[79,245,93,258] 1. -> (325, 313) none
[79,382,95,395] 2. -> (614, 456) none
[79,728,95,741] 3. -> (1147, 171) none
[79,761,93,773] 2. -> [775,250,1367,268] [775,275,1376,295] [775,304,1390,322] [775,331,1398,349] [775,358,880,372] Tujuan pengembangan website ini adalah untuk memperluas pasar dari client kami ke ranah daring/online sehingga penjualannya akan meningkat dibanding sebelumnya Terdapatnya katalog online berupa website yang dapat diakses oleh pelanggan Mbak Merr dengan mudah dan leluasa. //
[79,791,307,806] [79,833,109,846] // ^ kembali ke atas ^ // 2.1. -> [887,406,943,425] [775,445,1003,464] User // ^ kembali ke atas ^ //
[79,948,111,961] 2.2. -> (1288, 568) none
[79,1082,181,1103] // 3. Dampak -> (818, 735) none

——

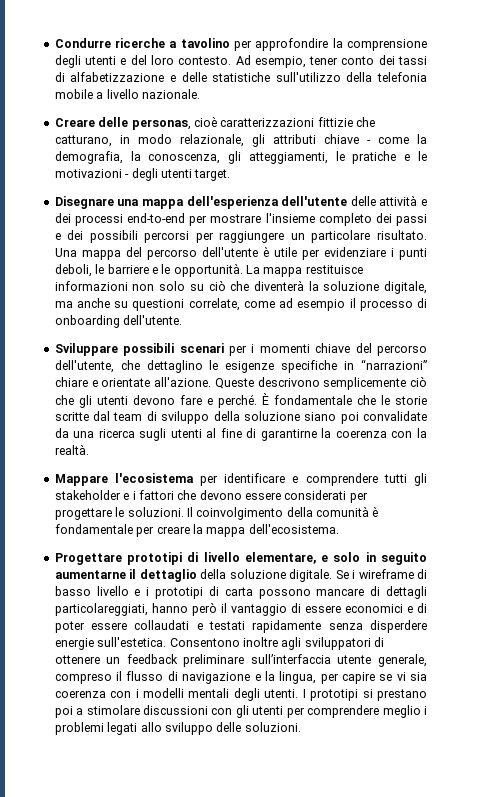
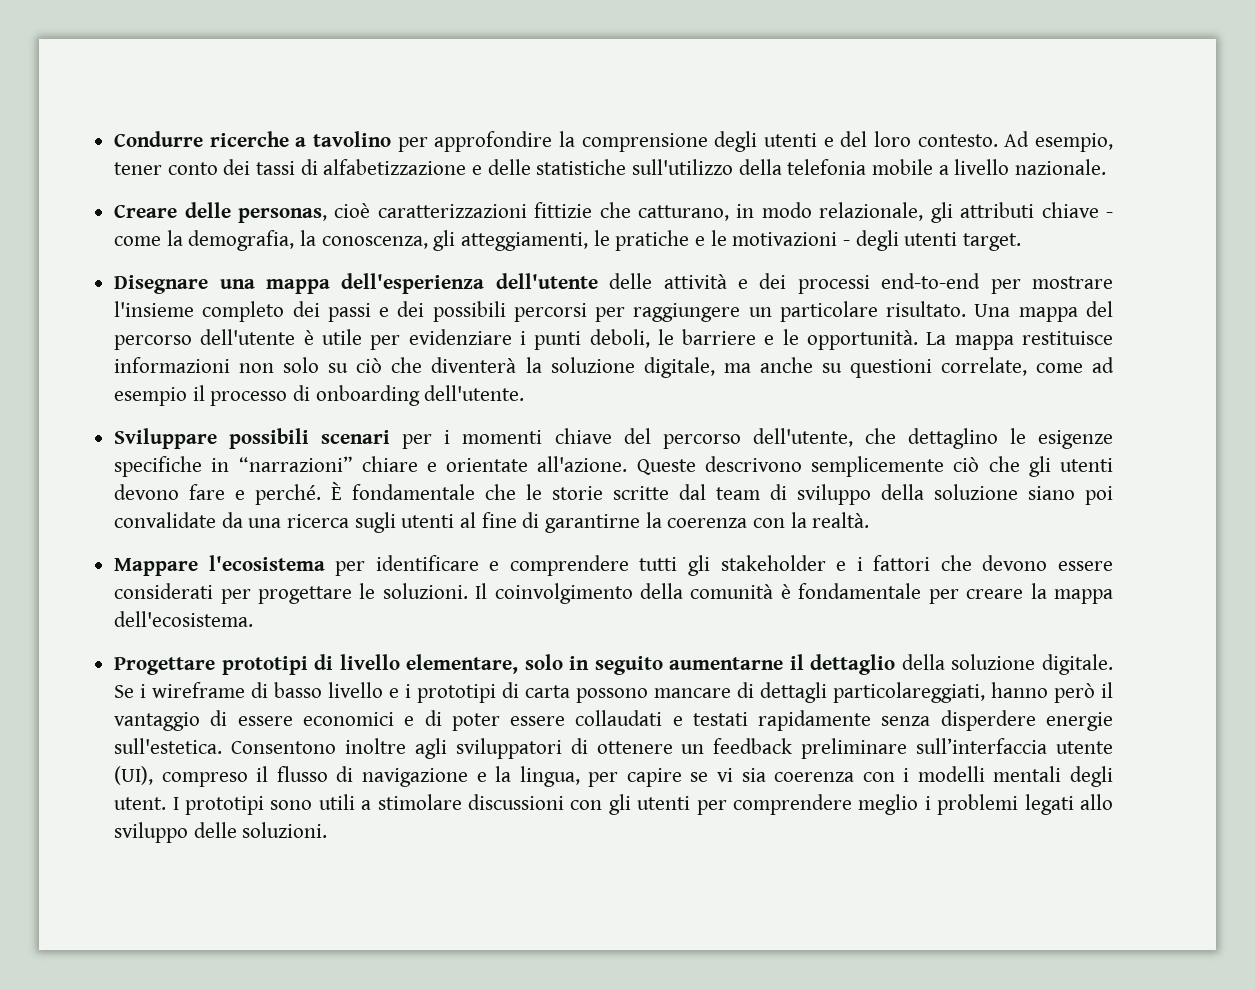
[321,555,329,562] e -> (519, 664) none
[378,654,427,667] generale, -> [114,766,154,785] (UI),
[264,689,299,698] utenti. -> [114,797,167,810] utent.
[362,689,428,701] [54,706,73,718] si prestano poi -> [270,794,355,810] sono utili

——

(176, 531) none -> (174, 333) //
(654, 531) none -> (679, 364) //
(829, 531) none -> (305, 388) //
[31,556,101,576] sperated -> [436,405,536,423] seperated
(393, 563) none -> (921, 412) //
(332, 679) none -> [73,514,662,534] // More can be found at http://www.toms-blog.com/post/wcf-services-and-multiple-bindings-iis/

——

> [What to work on] Set down, from the entries above, exactly the lines from the one with "[79,382,95,395] 2. -> (614, 456) none" up to and including the one with "[79,1082,181,1103] // 3.", and no other lines.

> [Response to the task]
[79,382,95,395] 2. -> (614, 456) none
[79,728,95,741] 3. -> (1147, 171) none
[79,761,93,773] 2. -> [775,250,1367,268] [775,275,1376,295] [775,304,1390,322] [775,331,1398,349] [775,358,880,372] Tujuan pengembangan website ini adalah untuk memperluas pasar dari client kami ke ranah daring/online sehingga penjualannya akan meningkat dibanding sebelumnya Terdapatnya katalog online berupa website yang dapat diakses oleh pelanggan Mbak Merr dengan mudah dan leluasa. //
[79,791,307,806] [79,833,109,846] // ^ kembali ke atas ^ // 2.1. -> [887,406,943,425] [775,445,1003,464] User // ^ kembali ke atas ^ //
[79,948,111,961] 2.2. -> (1288, 568) none
[79,1082,181,1103] // 3. Dampak -> (818, 735) none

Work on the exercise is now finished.